Run Mistral Large 3 & Ministral 3 on vLLM with Red Hat AI on Day 0

Key takeaways

Mistral has released Mistral Large 3 and the Ministral 3 family under Apache 2, providing fully open source checkpoints to the community.
Mistral Large 3 is a sparse MoE available in BF16, and optimized low precision variants including FP8 and NVFP4 checkpoint provided through the Mistral AI, Red Hat AI, vLLM, and NVIDIA collaboration, using the LLM Compressor library.
Ministral 3 includes 3B, 8B, and 14B dense models in base, instruct, and reasoning variants. The official release notes that multiple compressed formats are available, and users should refer to the model cards for exact precision formats.
Mistral describes the Ministral 3 models as state of the art small dense models with strong cost-to-performance tradeoffs, multilingual and multimodal support, and built in vision encoders.
All new models are designed to run with upstream vLLM, with no custom fork required.
vLLM and Red Hat AI give developers Day 0 access, allowing immediate experimentation and deployment.

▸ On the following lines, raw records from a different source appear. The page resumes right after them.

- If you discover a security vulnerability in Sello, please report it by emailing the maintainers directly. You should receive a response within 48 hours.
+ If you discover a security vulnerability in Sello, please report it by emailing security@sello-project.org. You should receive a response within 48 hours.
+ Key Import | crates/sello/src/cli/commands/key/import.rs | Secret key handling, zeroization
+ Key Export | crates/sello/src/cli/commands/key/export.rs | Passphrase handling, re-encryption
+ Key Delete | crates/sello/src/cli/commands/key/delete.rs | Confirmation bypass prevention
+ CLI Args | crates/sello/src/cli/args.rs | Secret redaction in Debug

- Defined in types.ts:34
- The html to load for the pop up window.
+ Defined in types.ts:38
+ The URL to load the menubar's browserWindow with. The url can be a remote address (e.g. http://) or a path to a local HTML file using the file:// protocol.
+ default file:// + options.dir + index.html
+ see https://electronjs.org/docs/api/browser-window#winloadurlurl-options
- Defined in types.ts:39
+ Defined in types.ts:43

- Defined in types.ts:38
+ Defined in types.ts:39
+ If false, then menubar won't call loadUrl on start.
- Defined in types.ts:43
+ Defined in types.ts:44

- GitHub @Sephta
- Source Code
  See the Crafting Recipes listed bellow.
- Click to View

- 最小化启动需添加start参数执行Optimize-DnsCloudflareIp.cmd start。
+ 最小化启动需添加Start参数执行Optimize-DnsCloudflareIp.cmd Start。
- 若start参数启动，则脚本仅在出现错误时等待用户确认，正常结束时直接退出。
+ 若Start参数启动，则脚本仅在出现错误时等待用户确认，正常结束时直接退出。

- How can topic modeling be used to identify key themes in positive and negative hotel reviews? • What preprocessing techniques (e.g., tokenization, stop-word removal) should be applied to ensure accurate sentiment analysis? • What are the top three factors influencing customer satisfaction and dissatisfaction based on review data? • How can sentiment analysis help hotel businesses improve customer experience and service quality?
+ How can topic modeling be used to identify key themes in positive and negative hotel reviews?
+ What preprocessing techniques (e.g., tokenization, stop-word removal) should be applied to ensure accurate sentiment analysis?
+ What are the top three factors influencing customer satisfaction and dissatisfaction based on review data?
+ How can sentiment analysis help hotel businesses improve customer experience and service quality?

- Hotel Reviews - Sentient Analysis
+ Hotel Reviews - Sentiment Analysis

Mistral has released a major new wave of open source models under Apache 2, including Mistral Large 3 and the Ministral 3 family. This generation reflects Mistral's continued move toward a fully open ecosystem, with open weights, multimodal capability, multilingual support, and upstream compatibility with vLLM. See the Mistral AI launch blog for more details, including benchmarks.

As part of this release, we collaborated with Mistral AI using the llm-compressor library to produce optimized FP8 and NVFP4 variants of Mistral Large 3, giving the community smaller and faster checkpoints that preserve strong accuracy.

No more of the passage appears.